A visita do Papa Bento XVI ao Brasil foi um fracasso, se seus números forem um parâmetro, na avaliação de reportagem publicada nesta segunda-feira pelo diário argentino La Nación.

“Nestes cinco dias, Joseph Ratzinger não conseguiu reunir as multidões que se esperava”, observa o jornal, citando como exemplo o público de 40 mil pessoas no encontro com jovens no Pacaembu, onde se esperavam 70 mil, e os 150 mil que estiveram no domingo em Aparecida, no lugar do estimado 1 milhão.

“Mas se sabe: Bento XVI não é João Paulo II – um monstro de vitalidade que atraía as massas e criava um clima de fervor impactante. Ele não veio a este continente para juntar multidões”, diz a reportagem.

Em outro texto, em que compara a visita do atual papa à primeira de seu antecessor ao país, em 1980, o jornal comenta que ele “não conseguiu gerar tanto fervor entre os brasileiros como João Paulo II, há quase 27 anos, e sua linguagem foi mais dura do que a do pontífice polonês”.

O diário argentino destaca ainda, num terceiro texto, as declarações “mais enérgicas de sua viagem de cinco dias para denunciar o autoritarismo de alguns governos da região e criticar tanto o marxismo quanto o capitalismo”.

Críticas a Chávez

O jornal espanhol El País, por sua vez, relaciona as críticas do Papa, durante a abertura da Conferência Geral do Episcopado Latino-americano e do Caribe (Celam), ao presidente venezuelano Hugo Chávez.

“O papa, falando em espanhol e evitando citar diretamente o líder venezuelano, pôs os bispos em atenção diante do ressurgimento do socialismo marxista que propõe Chávez e assim, após destacar a evolução à democracia verificada na América Latina nas últimas décadas, reafirmou que ‘há motivos de preocupação diante de formas de governo autoritárias ou sujeitas a certas ideologias que se acreditavam superadas”, diz a reportagem.

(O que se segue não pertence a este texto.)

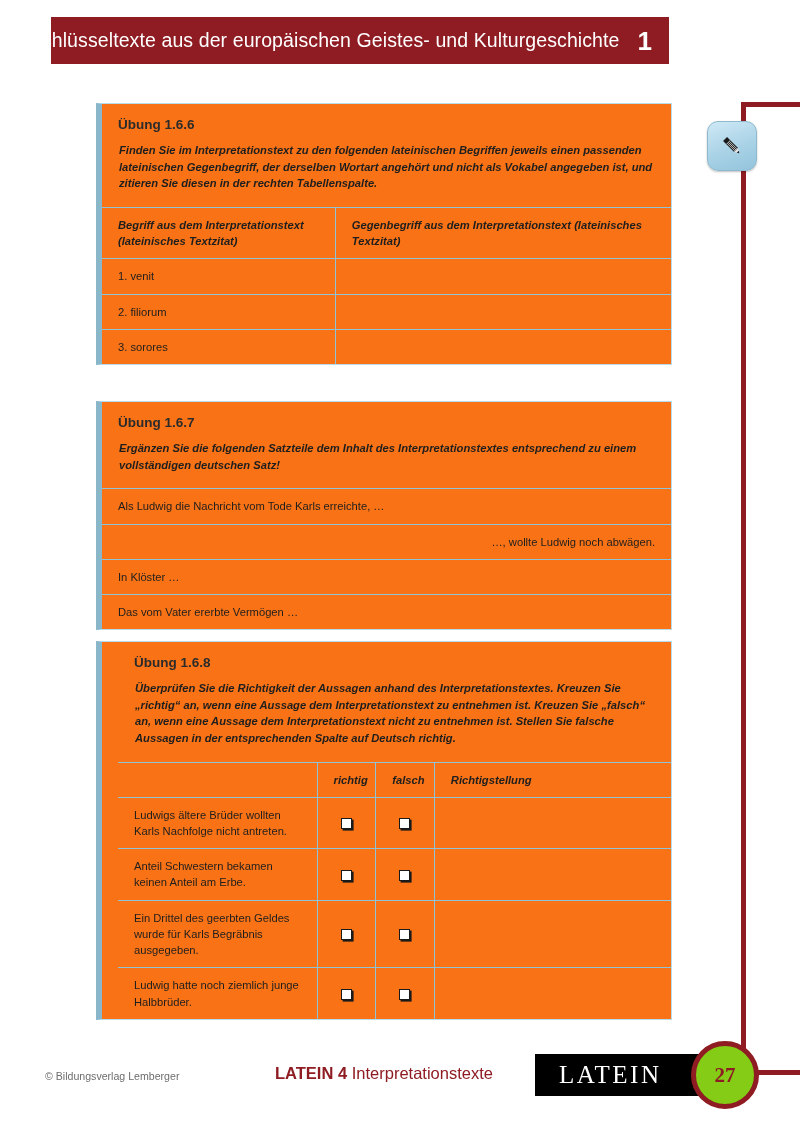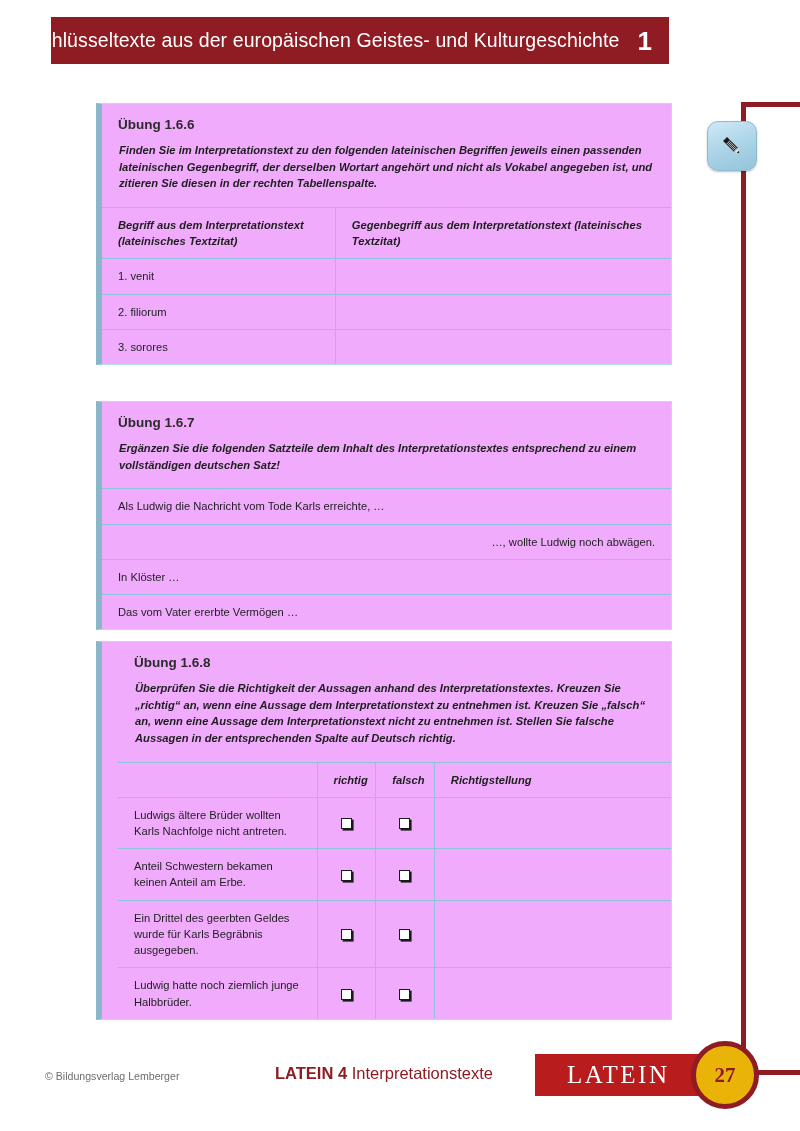"Übung 1.6.6" .ex-box { background: #f0abfc -> #f97316 }
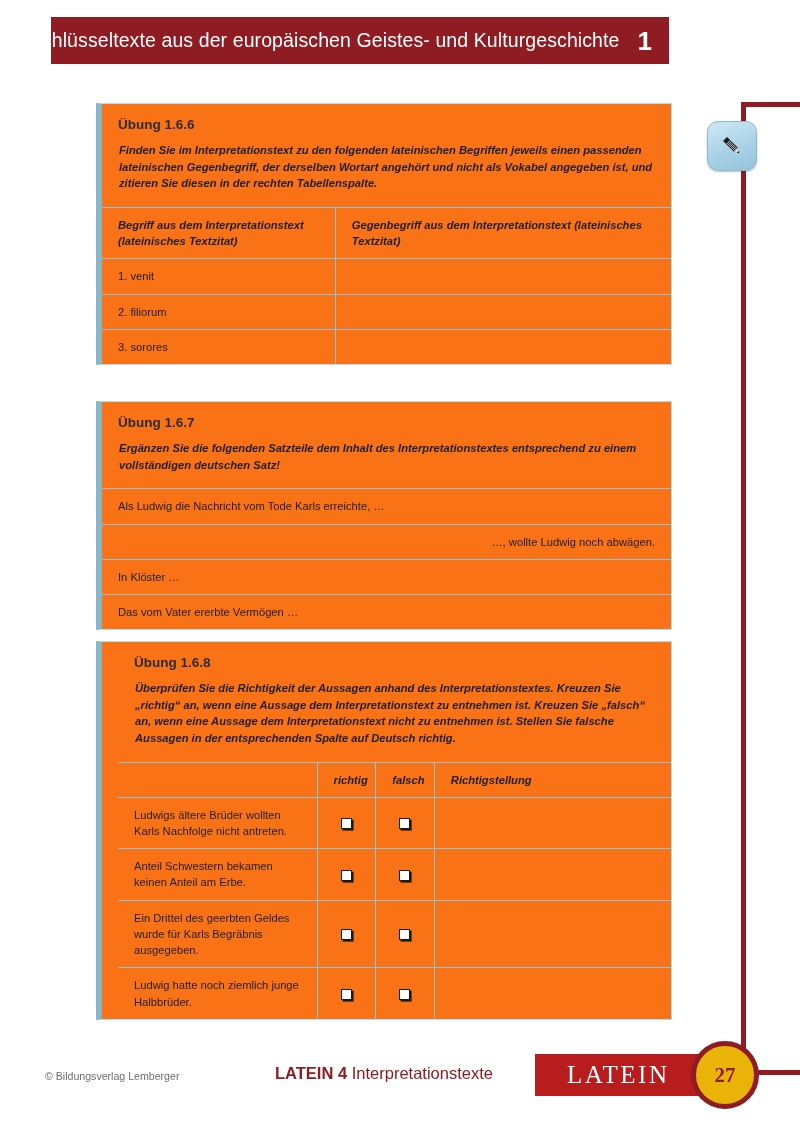"LATEIN" .logo-plate { background: #b91c1c -> #000000; padding-left: 32px -> 24px }
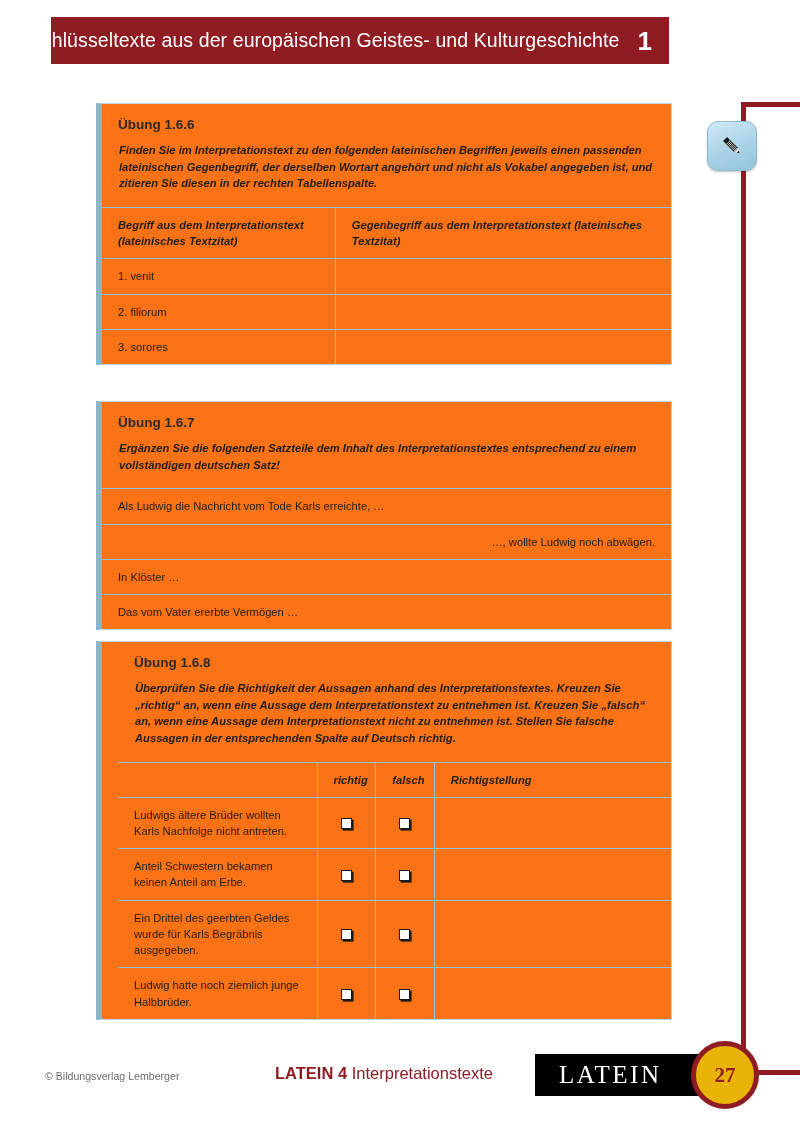"27" .page-circle { background: #eab308 -> #84cc16 }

As declarações do Papa em Aparecida também tiveram grande destaque nos principais jornais americanos nesta segunda-feira.

O New York Times relata que o Papa “condenou o capitalismo e o marxismo como ‘sistemas que marginalizam Deus’ e pediu ao clero latino-americano para alimentar a fome espiritual da população como forma de aliviar a pobreza e interromper o constante declínio da Igreja Católica na região”.

Segundo o jornal, o discurso do Ppapa era amplamente aguardado por sua indicação de “como Bento XVI lidaria com temas desde a pobreza e a injustiça social até os grupos evangélicos que corroem a Igreja Católica em alguns países latino-americanos”.

Para o Times, “suas visões eram profundamente consistentes com aquelas que ele mantinha durante sua vida como o cardeal conservador e contencioso Joseph Ratzinger”.

Já o Washington Post relata que “o Papa Bento XVI concluiu sua primeira visita à América Latina no domingo pedindo uma presença católica mais forte em uma região com problemas sociais os quais ele disse que tanto o marxismo quanto o capitalismo apenas exacerbaram e advertiu contra ainda mais danos provocados por governos ‘autoritários’”.

O jornal também comenta sobre o público abaixo do previsto nos eventos promovidos pelo papa durante sua visita e faz uma comparação entre os 600 mil a 800 mil presentes na missa de sexta-feira em São Paulo – abaixo do 1 milhão esperado – e outros eventos populares recentemente organizados no Brasil.

“Em contraste, a polícia estimou que uma parada anual organizada por igrejas evangélicas no ano passado atraiu 1 milhão, uma parada do orgulho gay em São Paulo reuniu 3 milhões, e um show grátis dos Rolling Stones no Rio de Janeiro no ano passado foi visto por cerca de 1,5 milhões de espectadores”, diz a reportagem.